Verified - ntpd ignores the year part of refclock timestamps

Eric S. Raymond esr at thyrsus.com
Wed Aug 30 03:40:43 UTC 2017


Hal wrote:
>Here is a comment in refclock_process_f
>        /*
>         * Compute the timecode timestamp from the days, hours, minutes,
>         * seconds and milliseconds/microseconds of the timecode. Use
>         * clocktime() for the aggregate seconds and the msec/usec for
>         * the fraction, when present. Note that this code relies on the
>         * filesystem time for the years and does not use the years of
>         * the timecode.
>         */
>That doesn't sound right, but I haven't started pulling that string.

No?  Well, I just did.  Fsck...me...sideways!  It's true.  The reason
all those old, busted Y2K-afflicted refclocks worked is that ntpd
really does ignore the year part of clock timestamps.

A look at clocktime() is revealing, though you have to dig a little
deeper than that to realize what's actually going on.  For clock
samples, the code (in effect) casts about for a year that puts the
sample within 4 hours of the packet receipt time...which means your
system clock has to be that approximately synced in order for a
refclock timestamp to be processed correctly at all.
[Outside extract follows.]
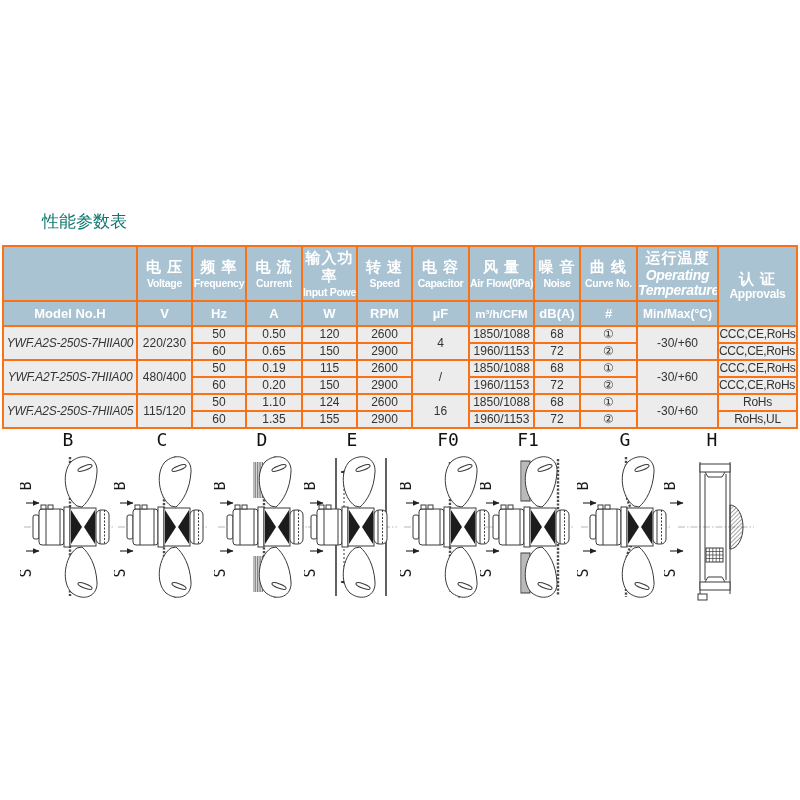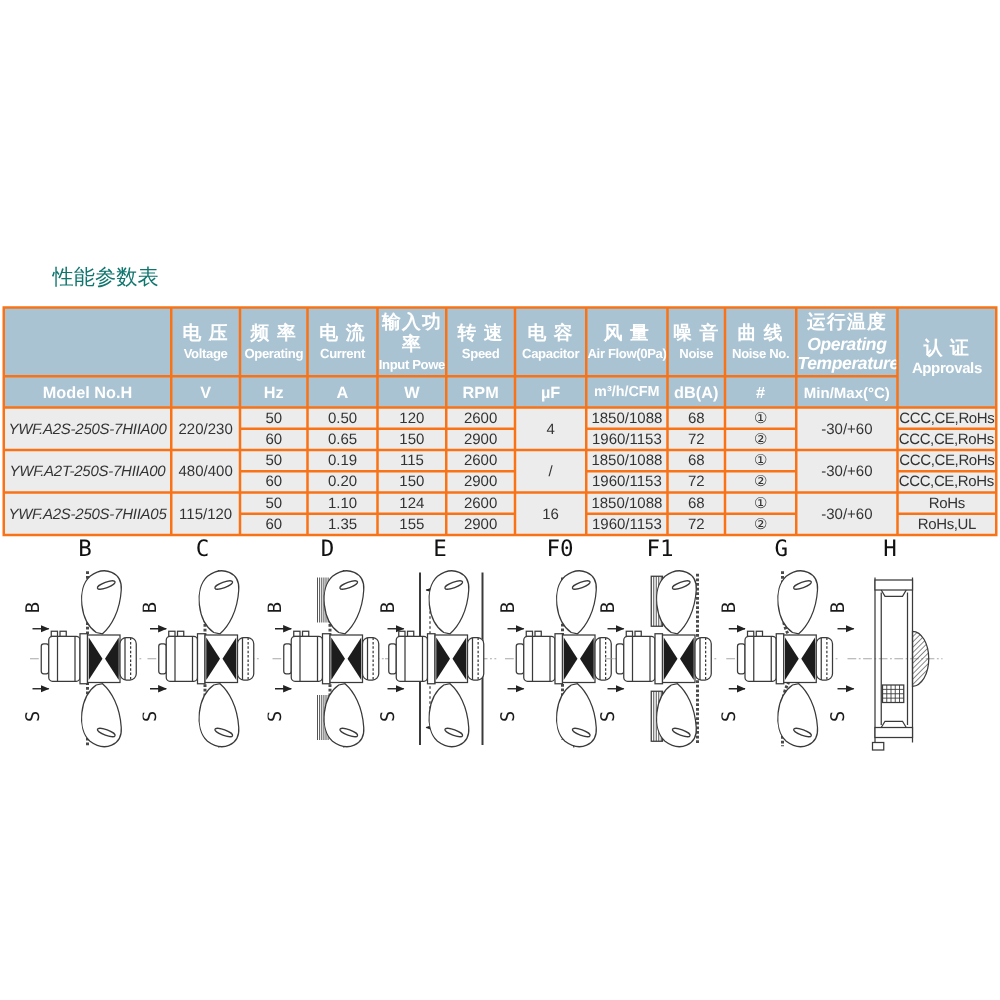"Operating" div.en { text: Operating -> Frequency }
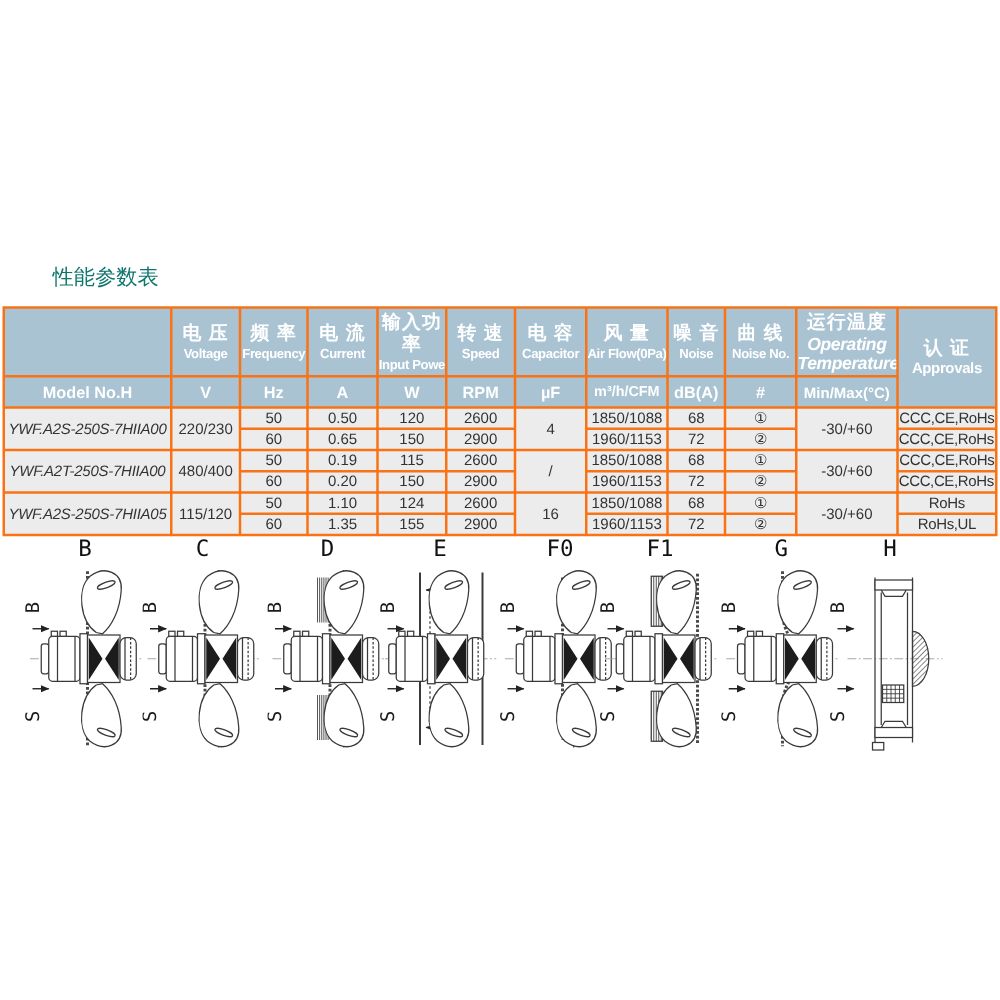"Noise No." div.en { text: Noise -> Curve }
There is one case where this really sucks. If you boot on a machine
with no access to remote clock peers, and the system time has been
thrown way off, it's going to try to conform its refclock samples to
whatever garbage value the system clock is holding.  If it's zeroed,
you might get the "right" time of day within four hours of the Unix
epoch. I think.

There's an opportunity here.  If the year were passed into clocktime,
it could check for a year > 99 and use it, freeing us of dependency on
the system clock in that case.  Rather a boon for standalone operation
fed by a couple of refclocks.
-- 
		<a href="http://www.catb.org/~esr/">Eric S. Raymond</a>

Good intentions will always be pleaded for every assumption of
authority. It is hardly too strong to say that the Constitution was
made to guard the people against the dangers of good intentions. There
are men in all ages who mean to govern well, but they mean to
govern. They promise to be good masters, but they mean to be masters.